### WORK REQUEST
An exact copy of every record, without the pictures, is what should come back.
---
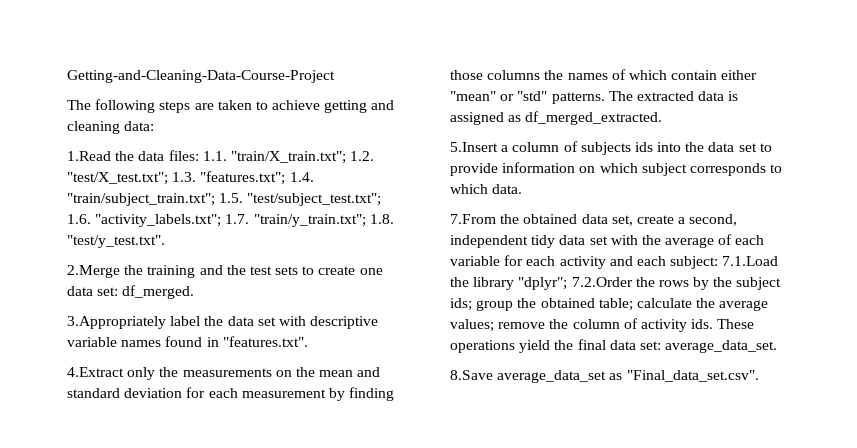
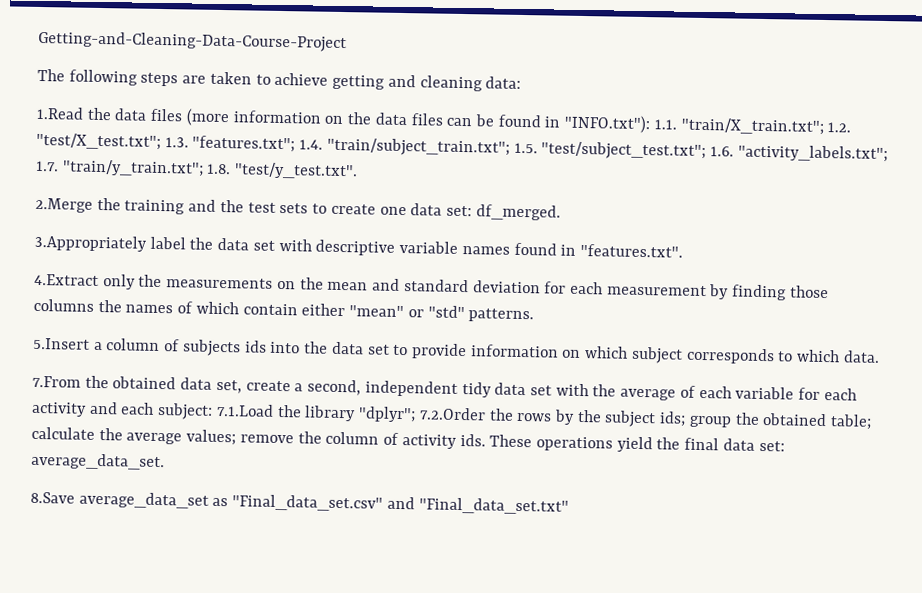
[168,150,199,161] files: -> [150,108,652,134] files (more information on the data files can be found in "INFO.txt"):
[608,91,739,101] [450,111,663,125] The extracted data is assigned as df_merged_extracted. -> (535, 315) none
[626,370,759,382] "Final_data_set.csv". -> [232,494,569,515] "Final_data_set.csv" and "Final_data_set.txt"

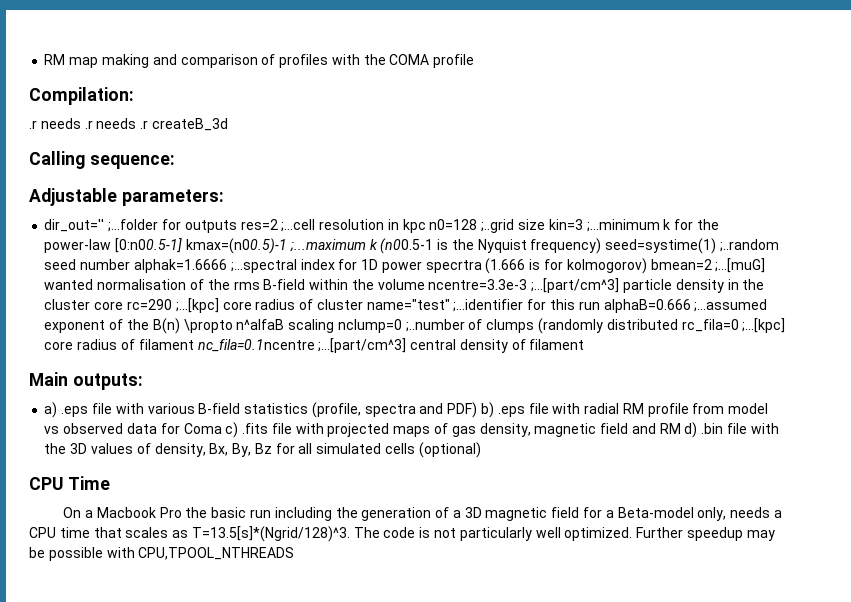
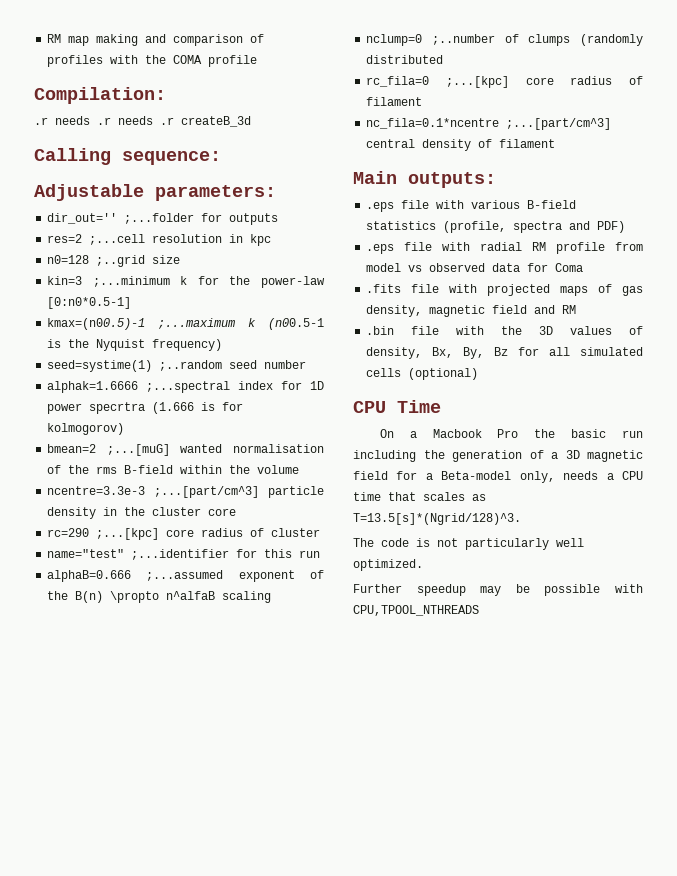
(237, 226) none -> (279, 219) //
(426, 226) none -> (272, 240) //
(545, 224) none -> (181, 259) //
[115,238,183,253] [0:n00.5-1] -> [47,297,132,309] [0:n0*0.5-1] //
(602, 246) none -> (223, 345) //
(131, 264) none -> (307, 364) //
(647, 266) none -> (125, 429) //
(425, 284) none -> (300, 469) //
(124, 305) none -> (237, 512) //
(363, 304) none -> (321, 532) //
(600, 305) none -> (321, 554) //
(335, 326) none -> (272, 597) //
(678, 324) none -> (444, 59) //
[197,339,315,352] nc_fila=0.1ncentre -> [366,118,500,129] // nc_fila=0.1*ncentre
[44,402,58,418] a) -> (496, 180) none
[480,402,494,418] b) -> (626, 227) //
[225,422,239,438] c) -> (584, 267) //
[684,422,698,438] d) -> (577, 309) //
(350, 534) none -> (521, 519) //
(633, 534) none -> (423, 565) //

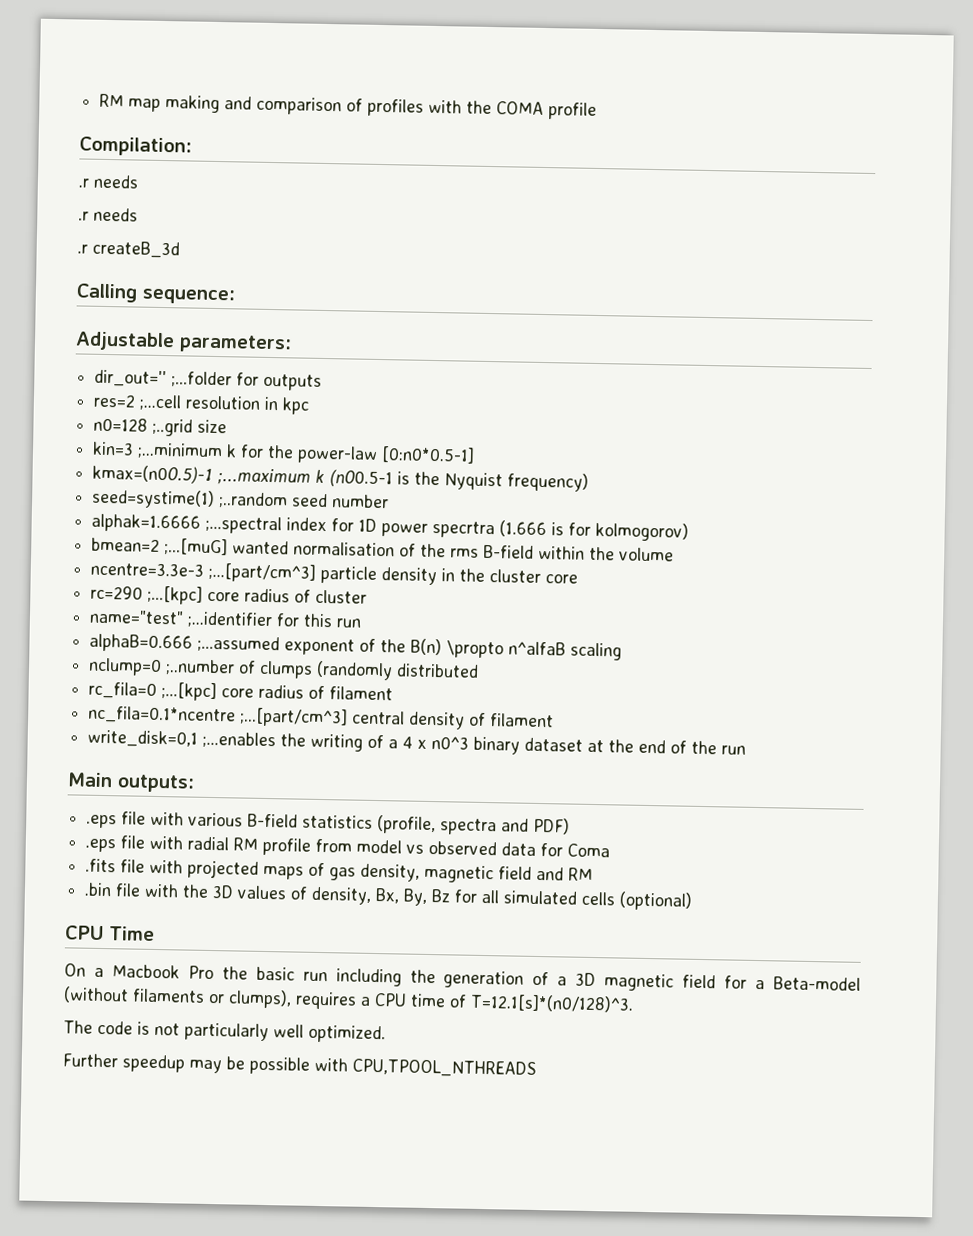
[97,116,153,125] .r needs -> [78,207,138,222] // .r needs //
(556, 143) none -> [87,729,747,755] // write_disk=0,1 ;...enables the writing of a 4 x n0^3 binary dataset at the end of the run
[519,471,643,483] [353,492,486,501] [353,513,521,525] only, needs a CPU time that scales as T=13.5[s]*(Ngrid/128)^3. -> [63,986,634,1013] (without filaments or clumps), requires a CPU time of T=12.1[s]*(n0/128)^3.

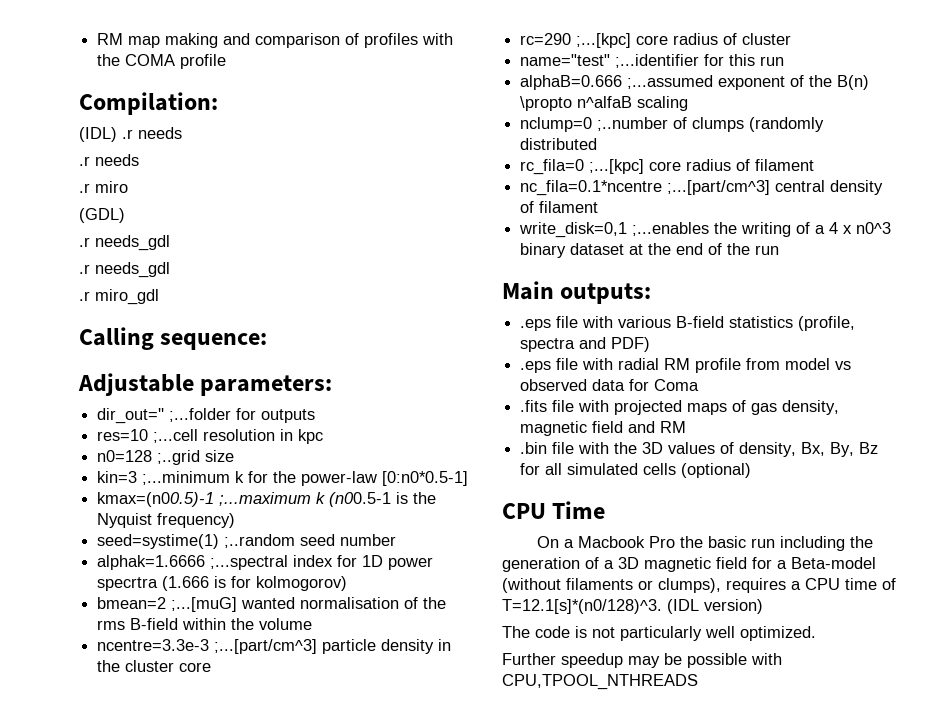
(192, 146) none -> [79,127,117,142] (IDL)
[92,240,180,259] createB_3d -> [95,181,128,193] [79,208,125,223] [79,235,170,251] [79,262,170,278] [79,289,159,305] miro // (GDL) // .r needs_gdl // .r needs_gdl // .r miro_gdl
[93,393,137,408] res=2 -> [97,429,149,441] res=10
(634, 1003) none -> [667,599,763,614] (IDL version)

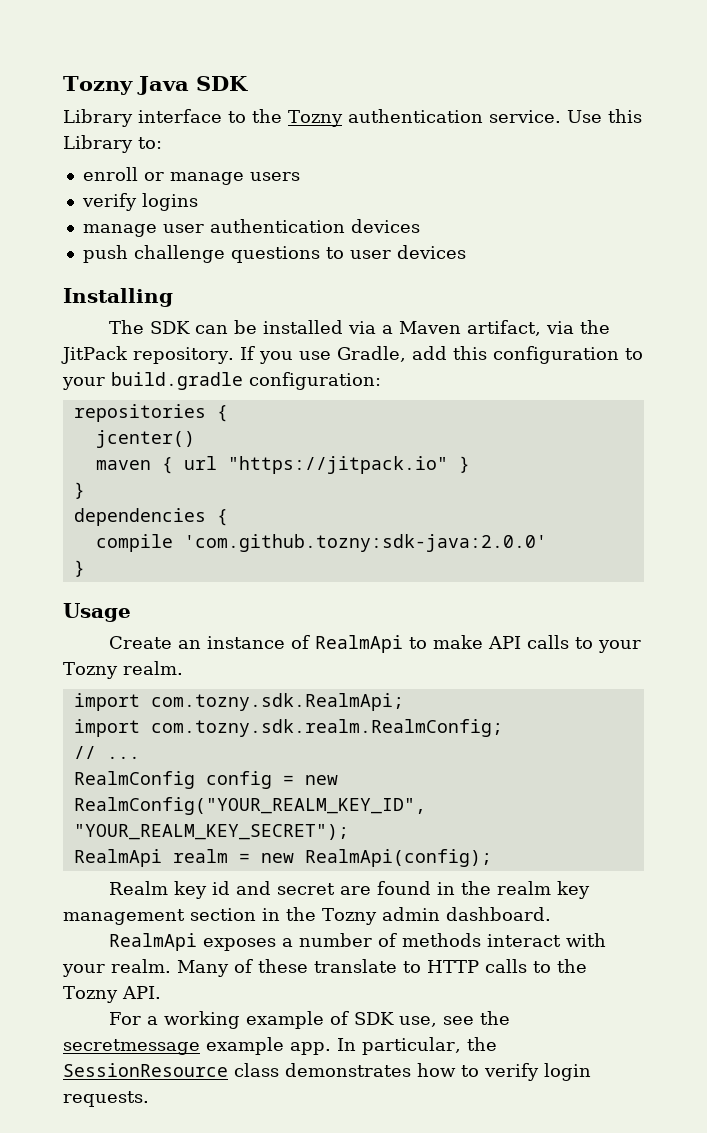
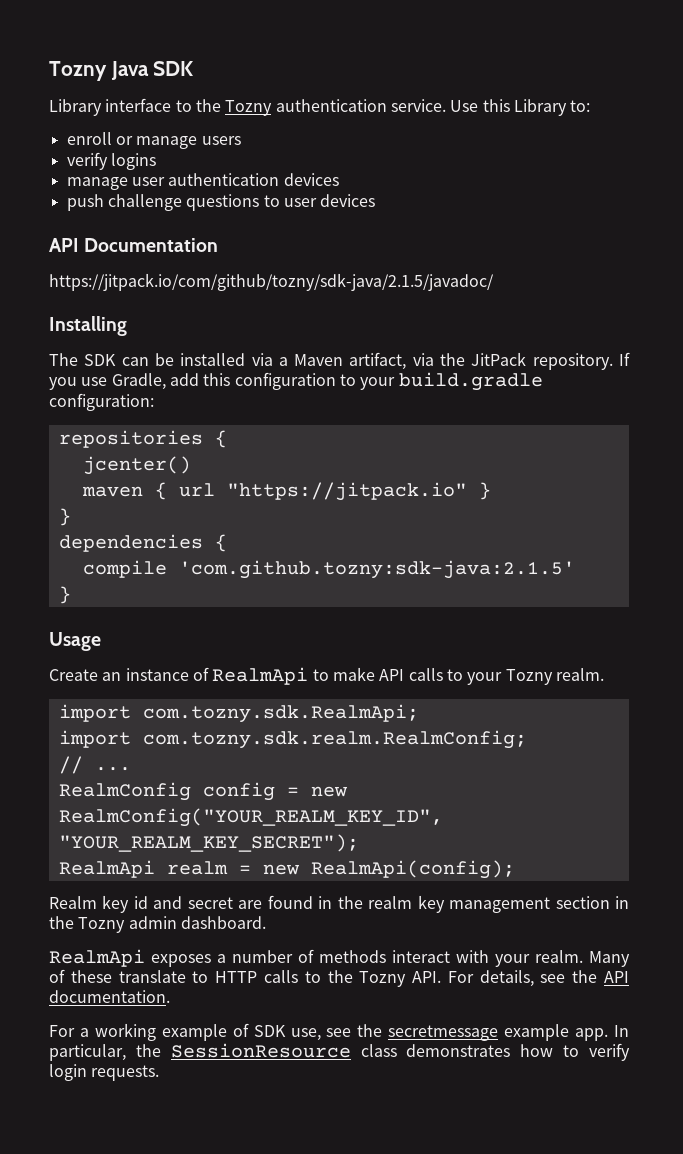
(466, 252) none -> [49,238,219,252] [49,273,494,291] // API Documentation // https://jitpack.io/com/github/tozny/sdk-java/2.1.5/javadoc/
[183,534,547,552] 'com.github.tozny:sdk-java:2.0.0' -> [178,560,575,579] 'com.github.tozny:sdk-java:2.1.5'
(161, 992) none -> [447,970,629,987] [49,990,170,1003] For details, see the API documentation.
---
### RESULT BELOW
[168,150,199,161] files: -> [150,108,652,134] files (more information on the data files can be found in "INFO.txt"):
[608,91,739,101] [450,111,663,125] The extracted data is assigned as df_merged_extracted. -> (535, 315) none
[626,370,759,382] "Final_data_set.csv". -> [232,494,569,515] "Final_data_set.csv" and "Final_data_set.txt"

(237, 226) none -> (279, 219) //
(426, 226) none -> (272, 240) //
(545, 224) none -> (181, 259) //
[115,238,183,253] [0:n00.5-1] -> [47,297,132,309] [0:n0*0.5-1] //
(602, 246) none -> (223, 345) //
(131, 264) none -> (307, 364) //
(647, 266) none -> (125, 429) //
(425, 284) none -> (300, 469) //
(124, 305) none -> (237, 512) //
(363, 304) none -> (321, 532) //
(600, 305) none -> (321, 554) //
(335, 326) none -> (272, 597) //
(678, 324) none -> (444, 59) //
[197,339,315,352] nc_fila=0.1ncentre -> [366,118,500,129] // nc_fila=0.1*ncentre
[44,402,58,418] a) -> (496, 180) none
[480,402,494,418] b) -> (626, 227) //
[225,422,239,438] c) -> (584, 267) //
[684,422,698,438] d) -> (577, 309) //
(350, 534) none -> (521, 519) //
(633, 534) none -> (423, 565) //

[97,116,153,125] .r needs -> [78,207,138,222] // .r needs //
(556, 143) none -> [87,729,747,755] // write_disk=0,1 ;...enables the writing of a 4 x n0^3 binary dataset at the end of the run
[519,471,643,483] [353,492,486,501] [353,513,521,525] only, needs a CPU time that scales as T=13.5[s]*(Ngrid/128)^3. -> [63,986,634,1013] (without filaments or clumps), requires a CPU time of T=12.1[s]*(n0/128)^3.

(192, 146) none -> [79,127,117,142] (IDL)
[92,240,180,259] createB_3d -> [95,181,128,193] [79,208,125,223] [79,235,170,251] [79,262,170,278] [79,289,159,305] miro // (GDL) // .r needs_gdl // .r needs_gdl // .r miro_gdl
[93,393,137,408] res=2 -> [97,429,149,441] res=10
(634, 1003) none -> [667,599,763,614] (IDL version)

(466, 252) none -> [49,238,219,252] [49,273,494,291] // API Documentation // https://jitpack.io/com/github/tozny/sdk-java/2.1.5/javadoc/
[183,534,547,552] 'com.github.tozny:sdk-java:2.0.0' -> [178,560,575,579] 'com.github.tozny:sdk-java:2.1.5'
(161, 992) none -> [447,970,629,987] [49,990,170,1003] For details, see the API documentation.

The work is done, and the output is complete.